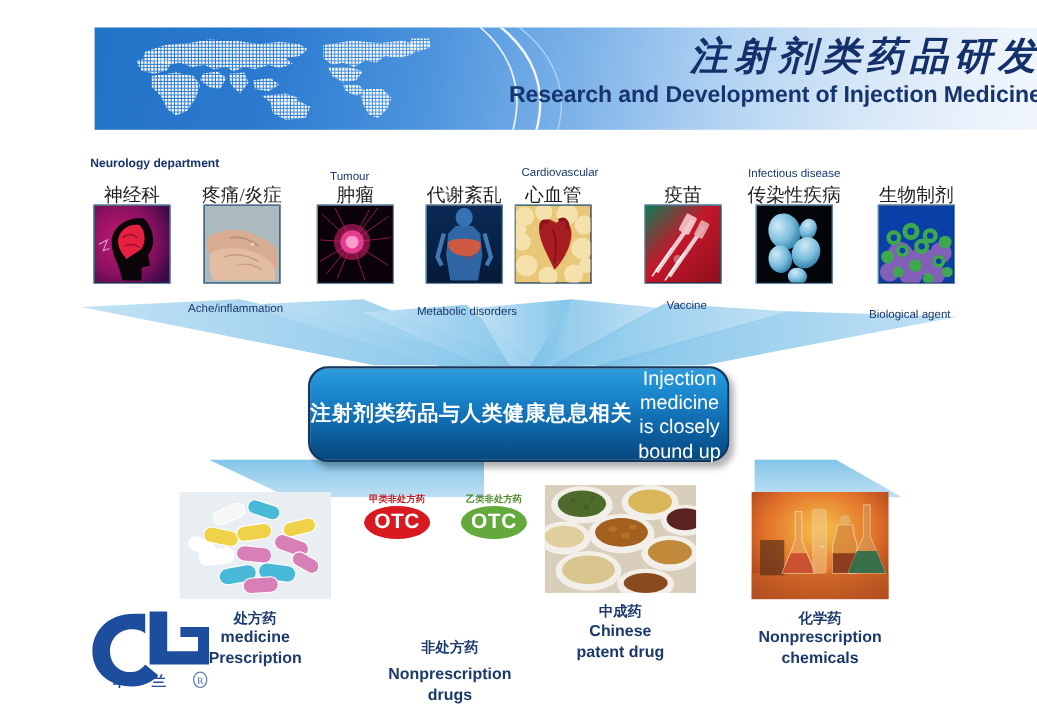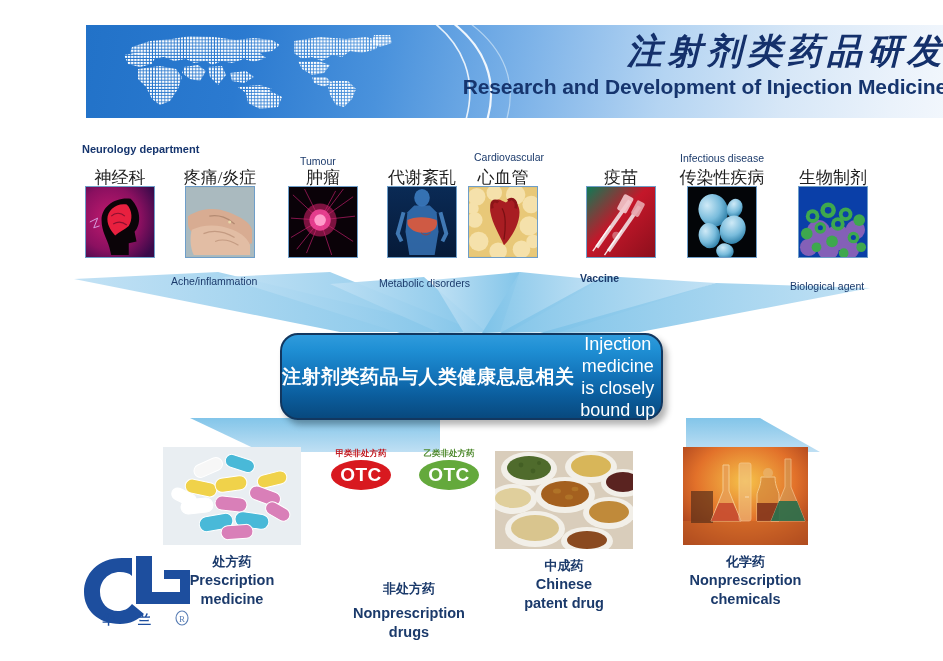--- a/index.html
+++ b/index.html
@@ -388,7 +388,7 @@
 
     <div class="lbl-en-under" style="left:171px;top:275px;">Ache/inflammation</div>
     <div class="lbl-en-under" style="left:379px;top:277px;">Metabolic disorders</div>
-    <div class="lbl-en-under" style="left:580px;top:272px;font-weight:bold;">Vaccine</div>
+    <div class="lbl-en-under" style="left:606px;top:272px;">Vaccine</div>
     <div class="lbl-en-under" style="left:790px;top:280px;">Biological agent</div>
   </div>
 

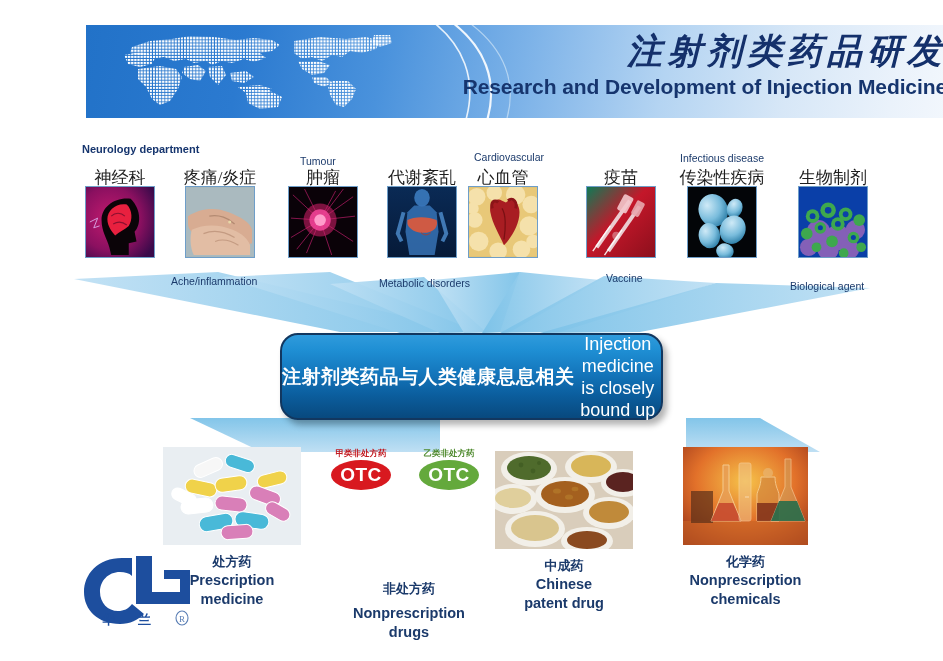--- a/index.html
+++ b/index.html
@@ -442,7 +442,7 @@
       <div class="b-en">drugs</div>
     </div>
 
-    <div class="bcell" style="left:495px;top:451px;width:138px;">
+    <div class="bcell" style="left:495px;top:441px;width:138px;">
       <div class="bthumb" style="width:138px;height:98px;">
         <svg viewBox="0 0 138 98" width="138" height="98">
           <rect width="138" height="98" fill="#d9cdbb"></rect>

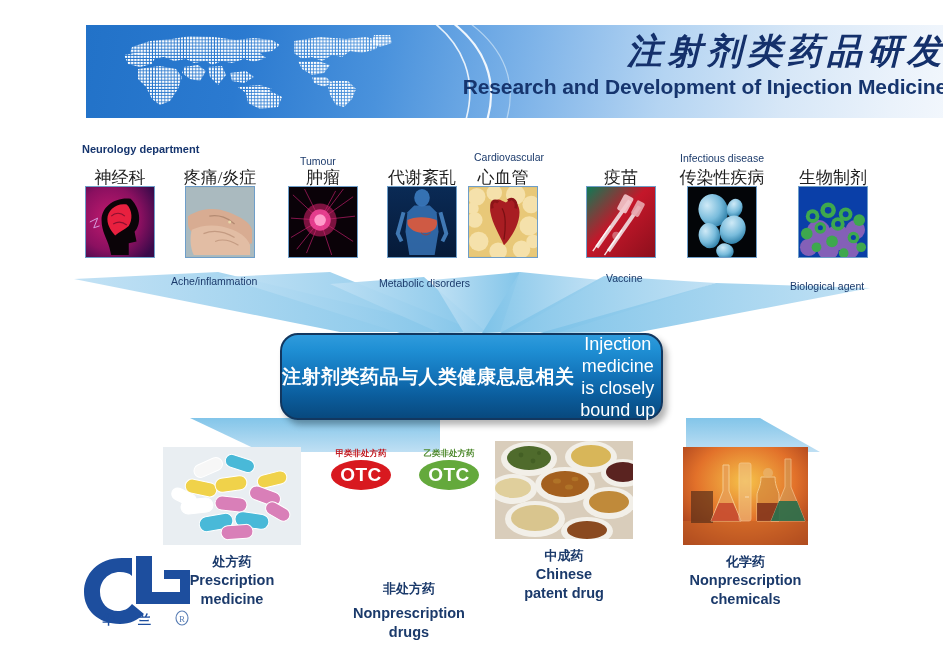--- a/index.html
+++ b/index.html
@@ -421,8 +421,8 @@
         </svg>
       </div>
       <div class="b-cn" style="margin-top:8px;">处方药</div>
+      <div class="b-en">medicine</div>
       <div class="b-en">Prescription</div>
-      <div class="b-en">medicine</div>
     </div>
 
     <div class="otcwrap">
· · · · · · ·
◆ Exercise description
For this exercise, return every entry verbatim and omit all pictures.

◆ Solved exercise
--- a/index.html
+++ b/index.html
@@ -388,7 +388,7 @@
 
     <div class="lbl-en-under" style="left:171px;top:275px;">Ache/inflammation</div>
     <div class="lbl-en-under" style="left:379px;top:277px;">Metabolic disorders</div>
-    <div class="lbl-en-under" style="left:580px;top:272px;font-weight:bold;">Vaccine</div>
+    <div class="lbl-en-under" style="left:606px;top:272px;">Vaccine</div>
     <div class="lbl-en-under" style="left:790px;top:280px;">Biological agent</div>
   </div>
 

--- a/index.html
+++ b/index.html
@@ -442,7 +442,7 @@
       <div class="b-en">drugs</div>
     </div>
 
-    <div class="bcell" style="left:495px;top:451px;width:138px;">
+    <div class="bcell" style="left:495px;top:441px;width:138px;">
       <div class="bthumb" style="width:138px;height:98px;">
         <svg viewBox="0 0 138 98" width="138" height="98">
           <rect width="138" height="98" fill="#d9cdbb"></rect>

--- a/index.html
+++ b/index.html
@@ -421,8 +421,8 @@
         </svg>
       </div>
       <div class="b-cn" style="margin-top:8px;">处方药</div>
+      <div class="b-en">medicine</div>
       <div class="b-en">Prescription</div>
-      <div class="b-en">medicine</div>
     </div>
 
     <div class="otcwrap">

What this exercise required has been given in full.